Effect of muscle contraction on glycogen synthase and glucose tolerance in the knockin mice. (A) One leg from anaesthetised WT and knockin mouse was subjected to in situ hindlimb muscle contraction (C, contraction) via sciatic nerve stimulation for 10 min, and the other leg served as noncontracted control (B, basal). Red and white gastrocnemius and extensor digitorum longus (EDL) muscles from both legs were rapidly extracted and snap frozen in liquid nitrogen. Glycogen synthase activity was measured in the absence and presence of G6P. The data are presented as the mean±s.e.m. for muscle isolated from four mice each assayed ±G6P in duplicate. (B) Muscle extracts from the indicated mice were immunoblotted with the indicated antibodies. As for Figure 2, only the WT controls for the GSK3α^21A/21A are shown. (C) GSK3α and GSK3β were immunoprecipitated from WT and double knockin GSK3 muscle derived from (A), and activity was measured as a ratio of ±treatment with PP1γ phosphatase as described in Materials and methods. The data are presented as the mean±s.e.m. for muscle isolated from two mice, each assayed in triplicate. (D) Muscle extracts from the WT and knockin mice were immunoblotted with the indicated antibodies. The insulin-treated samples were derived from the muscle of mice that had been injected with insulin as described in Figure 2. In order to compare the levels of phosphorylation of PKB seen in response to insulin and muscle contraction, a short and long exposure of the immunoblot is shown. (E) The indicated mice were fasted overnight and blood glucose levels measured. The mice were then anaesthetised and after 30 min a glucose tolerance test was carried out after mice were injected intraperitoneally with 2 mg/g glucose solution and the blood glucose concentration was determined at the indicated times. n indicates the number of mice in each group. The data are presented as the mean±s.e.m. and similar numbers of female and male mice were present in each group.

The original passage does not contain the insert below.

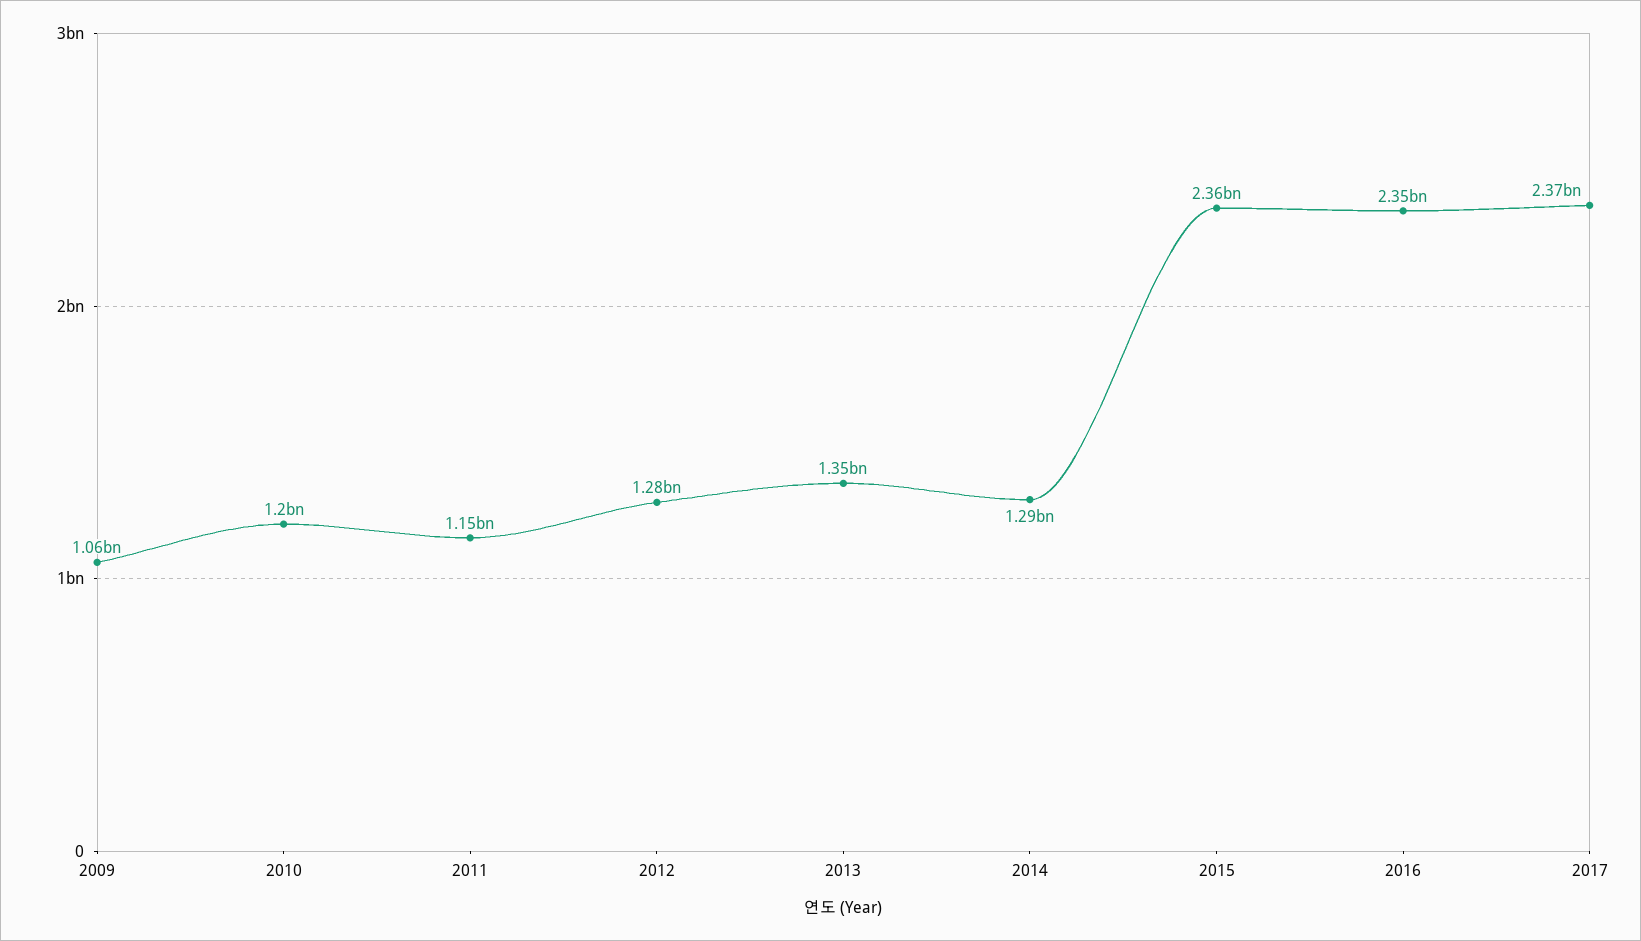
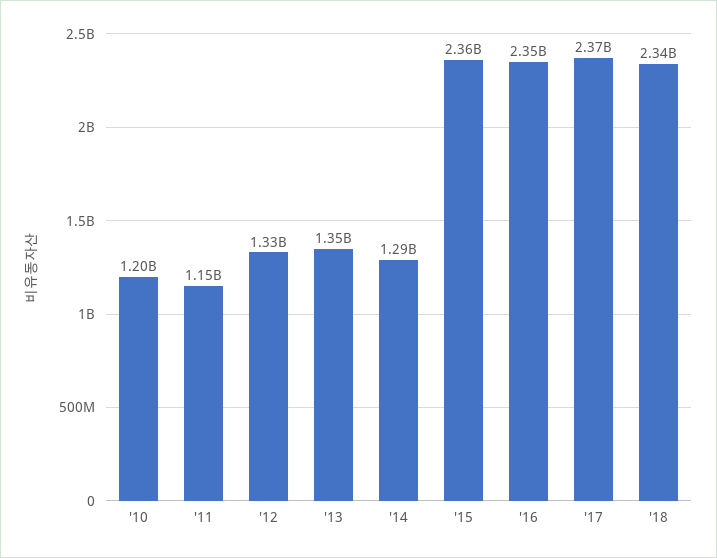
2009: 1060000000 -> none
2012: 1280000000 -> 1330000000
'18: none -> 2340000000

Ability of Wnt to inactivate GSK3 in knockin ES cells. (A) The WT and double knockin GSK3α/β^{21A/21A/9A/9A} ES cells were incubated in medium containing Wnt3a or a control medium obtained from non-Wnt3a-expressing cells. At the indicated times, the phosphorylation state of β-catenin was assessed by immunoblot analysis employing an antibody that recognises β-catenin when phosphorylated on the three residues targeted by GSK3 (S33/37-P, T41-P). Quantitation of the total levels of β-catenin was performed by immunoblot analysis using LI-COR Odyssey infrared imaging system. The extracts were also immunoblotted with antibodies recognising the phosphorylated and total forms of GSK3. For each condition duplicate dishes were analysed and similar results were obtained in two separate experiments. (B) ES cells were co-transfected with a firefly luciferase reporter construct containing LEF/TCF-binding sites as well as a constitutive SV-40 Renilla luciferase construct, to control for transfection efficiency. At 24 h post-transfection, cells were incubated in medium containing Wnt3a or a control medium obtained from non-Wnt3a-expressing cells and luciferase activity was measured. As a control, cells were transfected with a firefly luciferase reportor construct in which the LEF/TCF-binding sites had been mutated (NEG) and were incubated with Wnt3a for 8 h. Luciferase activity was expressed in arbitrary units relative to the activity observed in unstimulated WT cells normalised for Renilla luciferase activity. Four dishes of cells were analysed for each condition and similar results were obtained in two separate experiments. Results shown are mean±s.d. for a single experiment.